Herkesle vedalaştıktan sonra sarışının önünde durdu Changbin. Batmakta olan güneşin ışıkları küçüğün çillerine vuruyordu. Changbin'in nutku tutulmuştu.

Cümleleri bir araya getirmeye çalıştı bir süre. Önündeki küçüğün bakışları ise hiç yardımcı olmuyordu. Sonunda kendini konuşmaya zorladı.

"Te-teşekkür ederim. Bugün için.
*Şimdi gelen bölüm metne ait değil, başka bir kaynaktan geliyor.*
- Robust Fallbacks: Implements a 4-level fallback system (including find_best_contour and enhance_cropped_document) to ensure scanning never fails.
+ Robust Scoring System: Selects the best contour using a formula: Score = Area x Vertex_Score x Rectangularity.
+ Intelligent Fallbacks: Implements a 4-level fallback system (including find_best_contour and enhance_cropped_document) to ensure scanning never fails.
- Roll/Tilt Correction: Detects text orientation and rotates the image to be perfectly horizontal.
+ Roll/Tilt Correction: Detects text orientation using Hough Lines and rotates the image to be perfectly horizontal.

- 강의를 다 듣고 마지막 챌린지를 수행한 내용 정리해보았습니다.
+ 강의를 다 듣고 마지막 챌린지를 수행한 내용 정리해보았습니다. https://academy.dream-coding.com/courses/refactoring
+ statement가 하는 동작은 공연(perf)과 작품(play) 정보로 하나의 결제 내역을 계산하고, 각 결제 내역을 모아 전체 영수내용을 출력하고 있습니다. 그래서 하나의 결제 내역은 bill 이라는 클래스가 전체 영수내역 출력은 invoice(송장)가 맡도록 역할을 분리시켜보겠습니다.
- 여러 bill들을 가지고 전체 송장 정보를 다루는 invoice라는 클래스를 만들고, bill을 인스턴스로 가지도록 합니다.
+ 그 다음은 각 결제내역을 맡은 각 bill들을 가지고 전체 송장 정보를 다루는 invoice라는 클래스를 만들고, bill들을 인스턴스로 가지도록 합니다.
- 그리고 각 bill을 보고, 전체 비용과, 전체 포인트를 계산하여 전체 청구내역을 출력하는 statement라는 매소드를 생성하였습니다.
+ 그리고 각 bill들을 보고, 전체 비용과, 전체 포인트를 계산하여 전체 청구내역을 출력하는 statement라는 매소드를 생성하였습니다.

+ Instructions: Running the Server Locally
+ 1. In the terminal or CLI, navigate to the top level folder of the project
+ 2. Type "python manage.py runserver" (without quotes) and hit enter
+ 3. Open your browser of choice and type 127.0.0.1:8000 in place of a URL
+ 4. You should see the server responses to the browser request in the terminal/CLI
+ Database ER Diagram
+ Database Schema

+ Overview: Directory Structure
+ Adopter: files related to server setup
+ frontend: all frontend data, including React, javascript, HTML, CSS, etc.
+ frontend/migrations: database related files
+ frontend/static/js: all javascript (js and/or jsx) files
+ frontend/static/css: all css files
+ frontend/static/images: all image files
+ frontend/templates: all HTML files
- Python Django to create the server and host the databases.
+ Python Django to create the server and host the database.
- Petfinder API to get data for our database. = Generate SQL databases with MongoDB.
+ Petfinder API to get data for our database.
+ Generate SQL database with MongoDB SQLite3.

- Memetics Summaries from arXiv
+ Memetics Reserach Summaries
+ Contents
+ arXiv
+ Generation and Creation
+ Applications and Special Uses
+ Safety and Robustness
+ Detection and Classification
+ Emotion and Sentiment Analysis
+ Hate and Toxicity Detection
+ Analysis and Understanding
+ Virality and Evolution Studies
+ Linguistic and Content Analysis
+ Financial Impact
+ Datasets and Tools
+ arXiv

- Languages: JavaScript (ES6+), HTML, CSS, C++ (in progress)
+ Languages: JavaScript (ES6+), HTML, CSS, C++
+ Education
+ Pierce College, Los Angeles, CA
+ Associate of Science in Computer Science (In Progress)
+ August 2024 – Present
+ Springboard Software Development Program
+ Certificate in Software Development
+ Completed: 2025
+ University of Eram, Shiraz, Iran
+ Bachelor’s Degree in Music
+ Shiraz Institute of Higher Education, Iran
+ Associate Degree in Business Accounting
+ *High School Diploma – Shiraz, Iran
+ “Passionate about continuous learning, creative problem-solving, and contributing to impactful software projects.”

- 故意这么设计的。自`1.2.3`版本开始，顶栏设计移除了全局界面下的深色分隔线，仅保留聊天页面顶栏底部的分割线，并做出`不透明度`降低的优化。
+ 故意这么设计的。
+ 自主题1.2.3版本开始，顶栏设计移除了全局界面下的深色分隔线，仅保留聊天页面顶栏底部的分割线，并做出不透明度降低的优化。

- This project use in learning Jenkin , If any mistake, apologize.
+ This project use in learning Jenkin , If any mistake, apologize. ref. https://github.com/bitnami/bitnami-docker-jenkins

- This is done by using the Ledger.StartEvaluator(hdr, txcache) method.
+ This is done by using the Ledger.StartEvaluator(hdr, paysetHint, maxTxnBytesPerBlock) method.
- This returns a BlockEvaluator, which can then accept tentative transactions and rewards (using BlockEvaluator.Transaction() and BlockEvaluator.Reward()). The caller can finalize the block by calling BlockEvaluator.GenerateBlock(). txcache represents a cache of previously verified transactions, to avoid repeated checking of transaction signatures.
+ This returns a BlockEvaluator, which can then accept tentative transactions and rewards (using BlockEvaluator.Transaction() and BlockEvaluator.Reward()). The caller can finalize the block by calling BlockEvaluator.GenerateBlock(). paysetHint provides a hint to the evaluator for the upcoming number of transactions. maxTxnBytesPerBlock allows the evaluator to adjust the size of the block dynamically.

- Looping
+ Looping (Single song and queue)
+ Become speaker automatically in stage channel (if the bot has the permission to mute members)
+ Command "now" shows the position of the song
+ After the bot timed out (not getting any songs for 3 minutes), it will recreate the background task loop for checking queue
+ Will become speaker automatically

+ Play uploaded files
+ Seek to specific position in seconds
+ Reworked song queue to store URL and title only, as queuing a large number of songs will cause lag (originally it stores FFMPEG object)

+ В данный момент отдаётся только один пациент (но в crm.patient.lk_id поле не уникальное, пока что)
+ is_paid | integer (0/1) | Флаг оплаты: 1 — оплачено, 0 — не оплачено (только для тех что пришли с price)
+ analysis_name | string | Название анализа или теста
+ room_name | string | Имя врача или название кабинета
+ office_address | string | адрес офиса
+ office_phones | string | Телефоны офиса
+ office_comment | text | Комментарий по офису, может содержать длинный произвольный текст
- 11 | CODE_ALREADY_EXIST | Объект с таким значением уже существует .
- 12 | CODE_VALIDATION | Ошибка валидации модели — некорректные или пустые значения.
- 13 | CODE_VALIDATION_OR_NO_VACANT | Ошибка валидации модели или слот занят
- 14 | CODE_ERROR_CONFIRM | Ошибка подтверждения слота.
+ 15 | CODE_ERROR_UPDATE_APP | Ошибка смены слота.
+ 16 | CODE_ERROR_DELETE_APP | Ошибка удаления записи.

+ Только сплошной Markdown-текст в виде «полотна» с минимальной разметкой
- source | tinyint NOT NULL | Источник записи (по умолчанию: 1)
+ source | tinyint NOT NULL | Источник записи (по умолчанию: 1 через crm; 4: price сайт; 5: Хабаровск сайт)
Her şey için."

"Sonra görüşürüz Binnie." Felix gülümseyerek Changbin'e baktıktan sonra hızla Jisung'un yanına gitti.

Jisung ile gülüşerek arabaya doğru yürüyen Felix'in arkasında hala onu izleyen Changbin'in aklından geçenlerden haberi yoktu.